Hockman completed 21 of 40 passes for 208 yards and a touchdown in relief of McKay at Florida State. Now he gets a full opportunity to prepare for a game as the starter.

Doeren noted that it was the week leading into the Ball State contest on Sept. 21 where the offensive coaches felt they needed to give Hockman an honest game evaluation and not just mop-up duty. Hockman played in the second and fourth quarters, throwing an interception but otherwise impressing.

After McKay and the offense started slow at FSU, Hockman’s moment had arrived. When he was banged up towards the end of the contest, Leary substituted for him and completed 4 of 5 passes for 54 yards.

“I thought Bailey came in the Florida State game and showed a lot of poise and guts, and took some tough shots in that game, and kept getting up and competed,” Doeren said. “Devin came in cold at the end and threw it around well. I was proud of those guys.

“It is just like at the beginning of the season, those are tough conversations to have. I thought Bailey and Devin handled their roles, but improved and improved and improved in their roles, and took advantage of opportunity that was presented.”

What Doeren is most hoping to see is the passing game opening up the offense.

“We are running the football well,” Doeren said. “It's just a matter of having the ability to take advantage of coverage matchups that we're getting. I felt like that [Hockman] gave us that, and then to see Devin come in and do what he did.

“… Statistically when you look at it, we're not explosive in the pass game right now. We're not getting enough explosive passes. We're not getting enough, even, pass interference calls against down-the-field plays. It feels like that [change] gives us a shot.”

Doeren would not say whether or not Leary would receive action against Syracuse.

“He could,” the coach simply stated.

Other NC State Football Tidbits

• Last year at Syracuse, NC State was without several key players who were injured the previous week against Clemson. Two of them were cornerback Nick McCloud and right tackle Justin Witt, a pair of starters.

Ironically, both could miss the Orange contest once again, as will sophomore running back Ricky Person Jr. and redshirt freshman corner Taiyon Palmer.

Palmer joins redshirt junior tight end and captain Dylan Autenrieth, fifth-year senior projected starting left tackle Tyrone Riley and starting redshirt junior receiver C.J. Riley among those who have been lost for the season with injuries.

Person, Witt and McCloud are expected to return at some point for NC State, with McCloud potentially back this weekend. Person and Witt have been ruled out for Thursday’s contest.

Without Witt, true freshman Ikem Ekwonu will start at left tackle, and fifth-year senior Emanuel McGirt Jr. moves over to the right side. Doeren is confident in Ekwonu.

“He's ready,” Doeren said. “He's played well. He’s been very physical.”

True freshmen Jordan Houston and Zonovan “Bam” Knight will get the bulk of the carries at running back in Person’s absence.

• This is one of the more unusual schedules NC State has had in football. Because of the way the calendar fell, teams receive two byes instead of one this year, and also the Wolfpack have two Thursday games.

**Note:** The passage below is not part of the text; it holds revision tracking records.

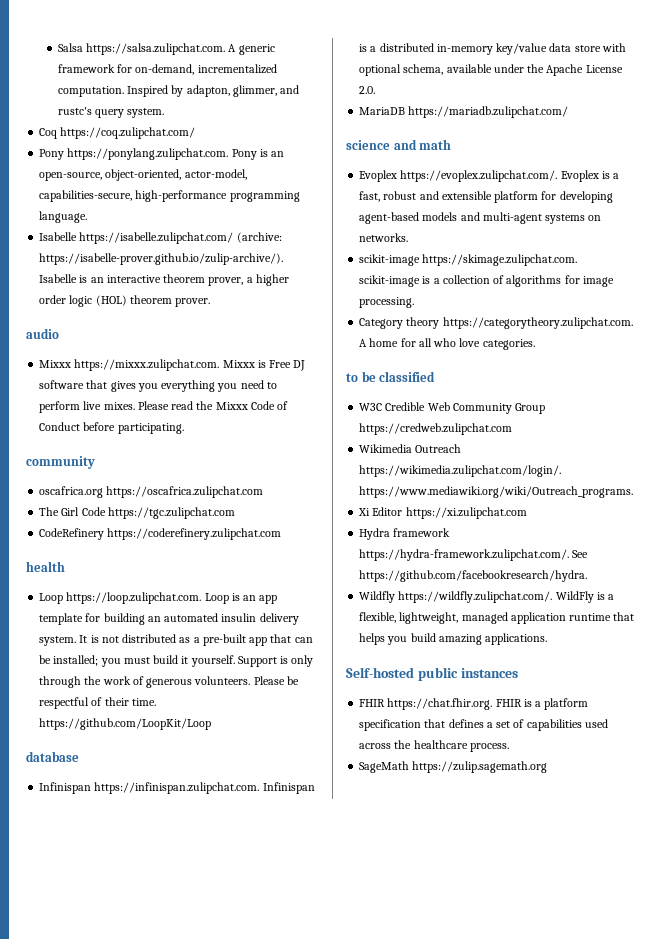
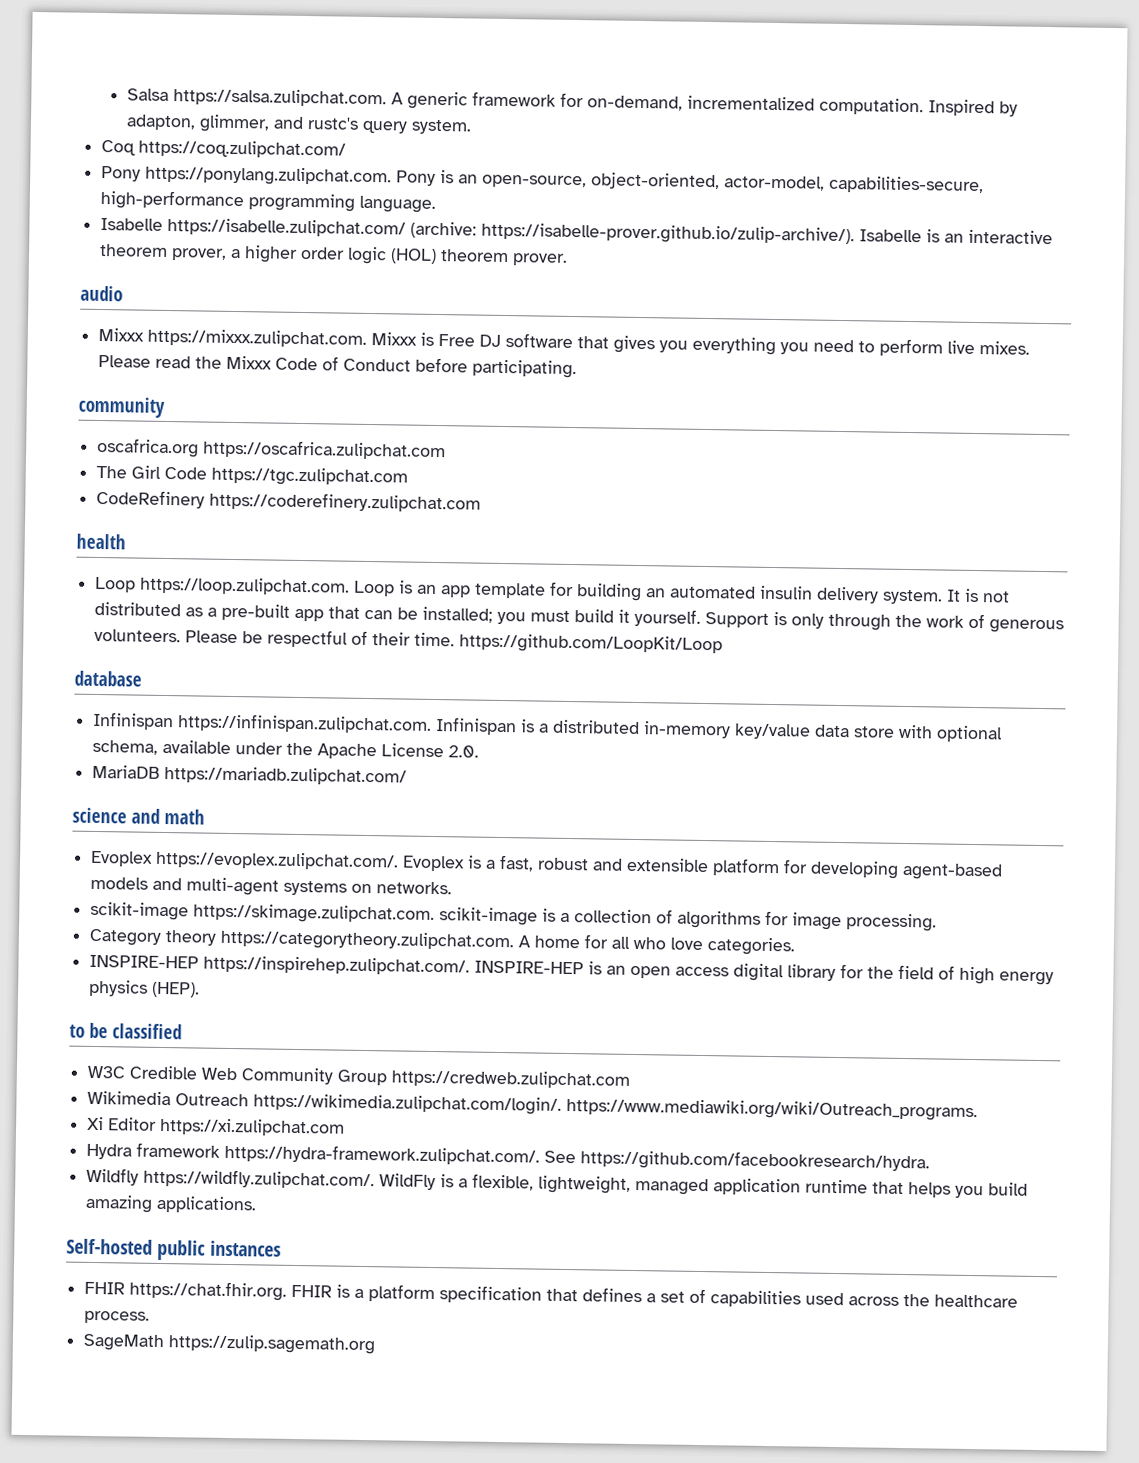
(535, 344) none -> [89,954,1055,986] [89,979,201,998] // INSPIRE-HEP https://inspirehep.zulipchat.com/. INSPIRE-HEP is an open access digital library for the field of high energy physics (HEP).

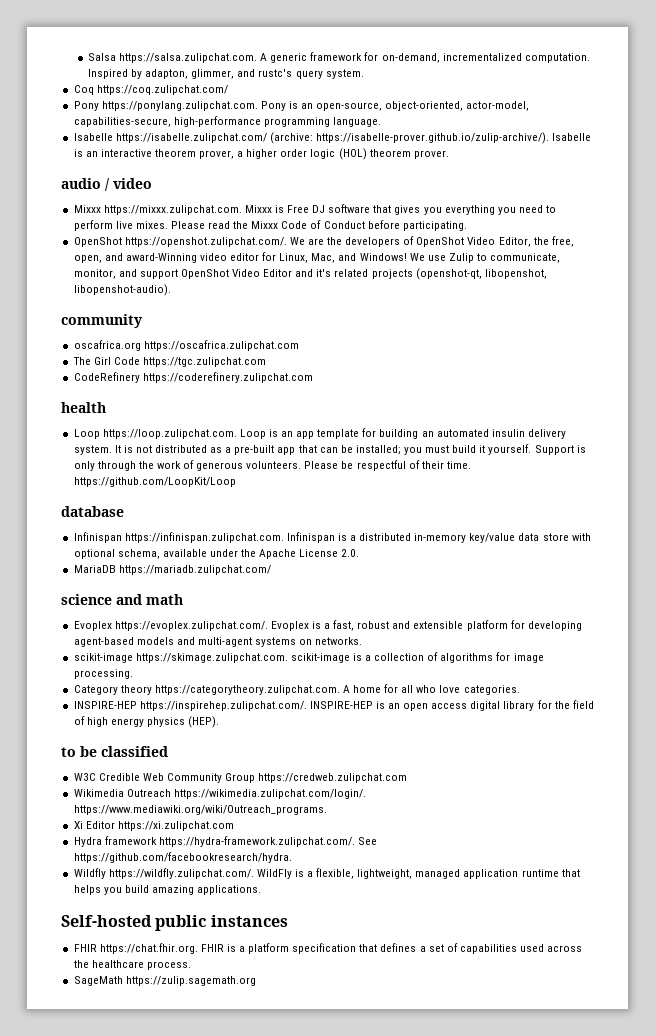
(123, 293) none -> [105,178,152,191] / video
(578, 369) none -> [73,236,574,247] [73,252,561,263] [73,268,547,280] [73,284,171,296] // OpenShot https://openshot.zulipchat.com/. We are the developers of OpenShot Video Editor, the free, open, and award-Winning video editor for Linux, Mac, and Windows! We use Zulip to communicate, monitor, and support OpenShot Video Editor and it's related projects (openshot-qt, libopenshot, libopenshot-audio).

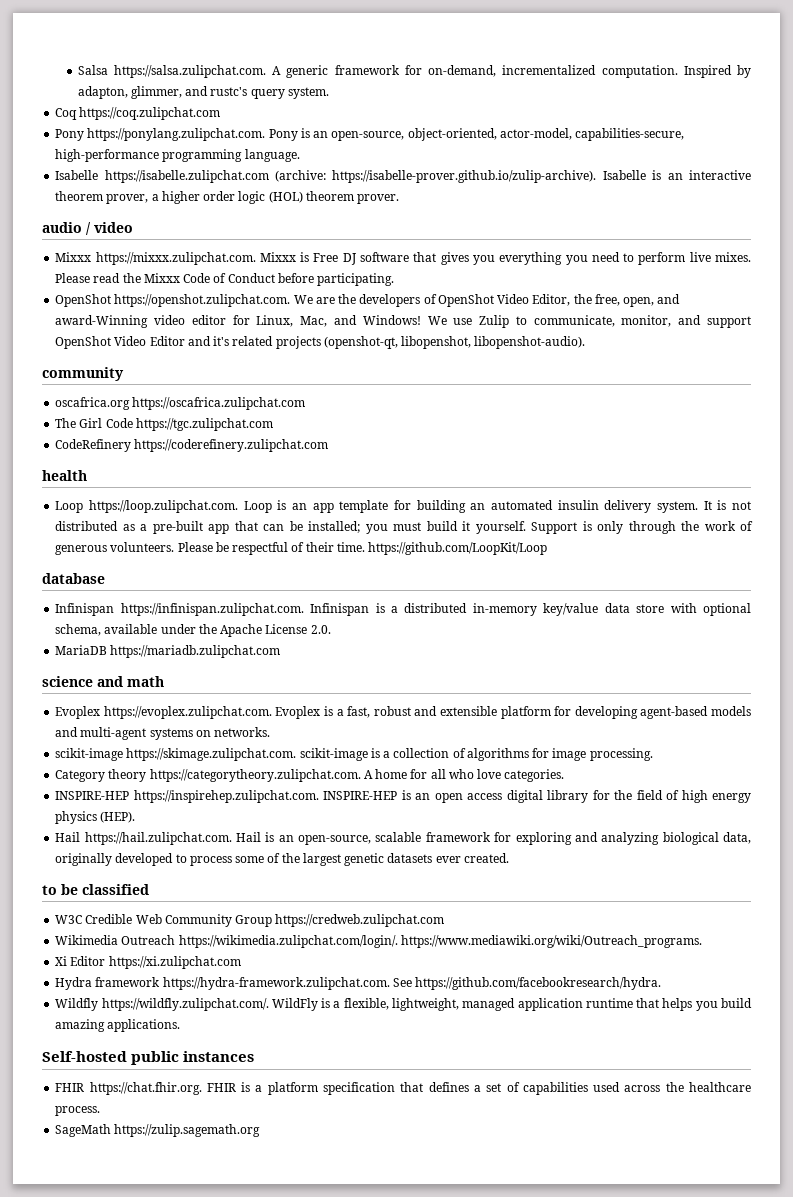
[96,85,228,95] https://coq.zulipchat.com/ -> [79,107,221,120] https://coq.zulipchat.com
[115,132,549,144] https://isabelle.zulipchat.com/ (archive: https://isabelle-prover.github.io/zulip-archive/). -> [104,170,597,183] https://isabelle.zulipchat.com (archive: https://isabelle-prover.github.io/zulip-archive).
[124,237,287,247] https://openshot.zulipchat.com/. -> [114,294,291,307] https://openshot.zulipchat.com.
[118,565,271,575] https://mariadb.zulipchat.com/ -> [110,645,281,658] https://mariadb.zulipchat.com
[114,621,268,631] https://evoplex.zulipchat.com/. -> [103,706,272,719] https://evoplex.zulipchat.com.
[139,701,307,711] https://inspirehep.zulipchat.com/. -> [133,790,319,803] https://inspirehep.zulipchat.com.
(220, 722) none -> [55,832,751,845] [55,853,509,866] // Hail https://hail.zulipchat.com. Hail is an open-source, scalable framework for exploring and analyzing biological data, originally developed to process some of the largest genetic datasets ever created.
[158,836,355,847] https://hydra-framework.zulipchat.com/. -> [162,977,390,990] https://hydra-framework.zulipchat.com.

With a bye last weekend, Doeren only practiced the team Wednesday and Thursday while they lifted the other days of the week. Everyone from staff to players had Saturday off, and then Sunday they began their typical game-week preparations.

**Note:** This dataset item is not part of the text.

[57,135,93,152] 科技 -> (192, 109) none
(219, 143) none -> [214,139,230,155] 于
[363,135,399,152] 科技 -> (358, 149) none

Doeren explained there are challenges to working around a Thursday home game.

“The tough part of it is if you’re the home team, your Wednesday's different than if you were the traveling team,” he said. “Our players have class that they do go to [on] Wednesday. We don't just take our guys to the hotel like we would on a Friday where they don't have classes.

“You have a different routine the night before the game, and then you play at night, and then they wake up and it's Friday. Some of them have class Friday morning. We don't get home until — with an eight o'clock game against the team that throws the ball — it could be one in the morning, two in the morning.”